◆ **Data under study**:

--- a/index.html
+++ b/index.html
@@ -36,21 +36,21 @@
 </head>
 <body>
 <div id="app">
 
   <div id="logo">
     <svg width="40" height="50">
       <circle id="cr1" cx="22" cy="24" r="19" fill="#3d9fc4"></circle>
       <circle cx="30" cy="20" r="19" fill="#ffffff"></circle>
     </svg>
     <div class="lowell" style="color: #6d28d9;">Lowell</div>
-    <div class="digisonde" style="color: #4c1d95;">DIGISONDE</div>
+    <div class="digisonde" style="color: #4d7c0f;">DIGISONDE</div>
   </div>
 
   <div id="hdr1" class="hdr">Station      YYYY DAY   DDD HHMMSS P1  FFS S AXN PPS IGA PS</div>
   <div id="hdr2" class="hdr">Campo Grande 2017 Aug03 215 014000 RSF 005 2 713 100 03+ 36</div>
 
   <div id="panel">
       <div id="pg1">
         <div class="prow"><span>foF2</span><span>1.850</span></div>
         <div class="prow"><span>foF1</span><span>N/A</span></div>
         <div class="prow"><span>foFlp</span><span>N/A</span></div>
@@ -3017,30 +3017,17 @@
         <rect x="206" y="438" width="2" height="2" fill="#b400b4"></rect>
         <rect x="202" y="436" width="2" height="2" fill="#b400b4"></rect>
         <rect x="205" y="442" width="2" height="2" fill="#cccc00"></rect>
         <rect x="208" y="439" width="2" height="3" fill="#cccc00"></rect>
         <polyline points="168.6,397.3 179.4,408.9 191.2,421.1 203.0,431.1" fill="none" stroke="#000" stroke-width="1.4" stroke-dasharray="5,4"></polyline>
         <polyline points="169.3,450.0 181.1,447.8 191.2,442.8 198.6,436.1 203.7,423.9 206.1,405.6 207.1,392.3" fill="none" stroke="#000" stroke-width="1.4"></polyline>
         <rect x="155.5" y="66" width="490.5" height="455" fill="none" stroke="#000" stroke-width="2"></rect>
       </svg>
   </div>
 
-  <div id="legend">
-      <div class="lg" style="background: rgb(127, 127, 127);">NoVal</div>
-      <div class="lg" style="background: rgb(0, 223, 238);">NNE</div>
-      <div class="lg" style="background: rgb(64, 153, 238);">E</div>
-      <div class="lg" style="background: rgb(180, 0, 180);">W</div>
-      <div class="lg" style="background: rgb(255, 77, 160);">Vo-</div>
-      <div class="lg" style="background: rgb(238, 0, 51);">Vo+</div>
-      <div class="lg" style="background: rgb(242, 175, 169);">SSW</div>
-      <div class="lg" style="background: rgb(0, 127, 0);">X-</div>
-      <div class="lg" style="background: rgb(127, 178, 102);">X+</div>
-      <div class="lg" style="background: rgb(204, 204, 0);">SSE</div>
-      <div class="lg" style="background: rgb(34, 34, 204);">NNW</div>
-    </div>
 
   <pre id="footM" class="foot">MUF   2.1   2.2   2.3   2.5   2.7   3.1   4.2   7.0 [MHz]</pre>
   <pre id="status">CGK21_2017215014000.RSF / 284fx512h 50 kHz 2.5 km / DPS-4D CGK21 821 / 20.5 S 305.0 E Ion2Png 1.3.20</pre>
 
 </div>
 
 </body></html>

◆ **What is being asked**: An exact copy of all the records is what is needed here.

◆ **Problem solution**:
--- a/index.html
+++ b/index.html
@@ -36,21 +36,21 @@
 </head>
 <body>
 <div id="app">
 
   <div id="logo">
     <svg width="40" height="50">
       <circle id="cr1" cx="22" cy="24" r="19" fill="#3d9fc4"></circle>
       <circle cx="30" cy="20" r="19" fill="#ffffff"></circle>
     </svg>
     <div class="lowell" style="color: #6d28d9;">Lowell</div>
-    <div class="digisonde" style="color: #4c1d95;">DIGISONDE</div>
+    <div class="digisonde" style="color: #4d7c0f;">DIGISONDE</div>
   </div>
 
   <div id="hdr1" class="hdr">Station      YYYY DAY   DDD HHMMSS P1  FFS S AXN PPS IGA PS</div>
   <div id="hdr2" class="hdr">Campo Grande 2017 Aug03 215 014000 RSF 005 2 713 100 03+ 36</div>
 
   <div id="panel">
       <div id="pg1">
         <div class="prow"><span>foF2</span><span>1.850</span></div>
         <div class="prow"><span>foF1</span><span>N/A</span></div>
         <div class="prow"><span>foFlp</span><span>N/A</span></div>
@@ -3017,30 +3017,17 @@
         <rect x="206" y="438" width="2" height="2" fill="#b400b4"></rect>
         <rect x="202" y="436" width="2" height="2" fill="#b400b4"></rect>
         <rect x="205" y="442" width="2" height="2" fill="#cccc00"></rect>
         <rect x="208" y="439" width="2" height="3" fill="#cccc00"></rect>
         <polyline points="168.6,397.3 179.4,408.9 191.2,421.1 203.0,431.1" fill="none" stroke="#000" stroke-width="1.4" stroke-dasharray="5,4"></polyline>
         <polyline points="169.3,450.0 181.1,447.8 191.2,442.8 198.6,436.1 203.7,423.9 206.1,405.6 207.1,392.3" fill="none" stroke="#000" stroke-width="1.4"></polyline>
         <rect x="155.5" y="66" width="490.5" height="455" fill="none" stroke="#000" stroke-width="2"></rect>
       </svg>
   </div>
 
-  <div id="legend">
-      <div class="lg" style="background: rgb(127, 127, 127);">NoVal</div>
-      <div class="lg" style="background: rgb(0, 223, 238);">NNE</div>
-      <div class="lg" style="background: rgb(64, 153, 238);">E</div>
-      <div class="lg" style="background: rgb(180, 0, 180);">W</div>
-      <div class="lg" style="background: rgb(255, 77, 160);">Vo-</div>
-      <div class="lg" style="background: rgb(238, 0, 51);">Vo+</div>
-      <div class="lg" style="background: rgb(242, 175, 169);">SSW</div>
-      <div class="lg" style="background: rgb(0, 127, 0);">X-</div>
-      <div class="lg" style="background: rgb(127, 178, 102);">X+</div>
-      <div class="lg" style="background: rgb(204, 204, 0);">SSE</div>
-      <div class="lg" style="background: rgb(34, 34, 204);">NNW</div>
-    </div>
 
   <pre id="footM" class="foot">MUF   2.1   2.2   2.3   2.5   2.7   3.1   4.2   7.0 [MHz]</pre>
   <pre id="status">CGK21_2017215014000.RSF / 284fx512h 50 kHz 2.5 km / DPS-4D CGK21 821 / 20.5 S 305.0 E Ion2Png 1.3.20</pre>
 
 </div>
 
 </body></html>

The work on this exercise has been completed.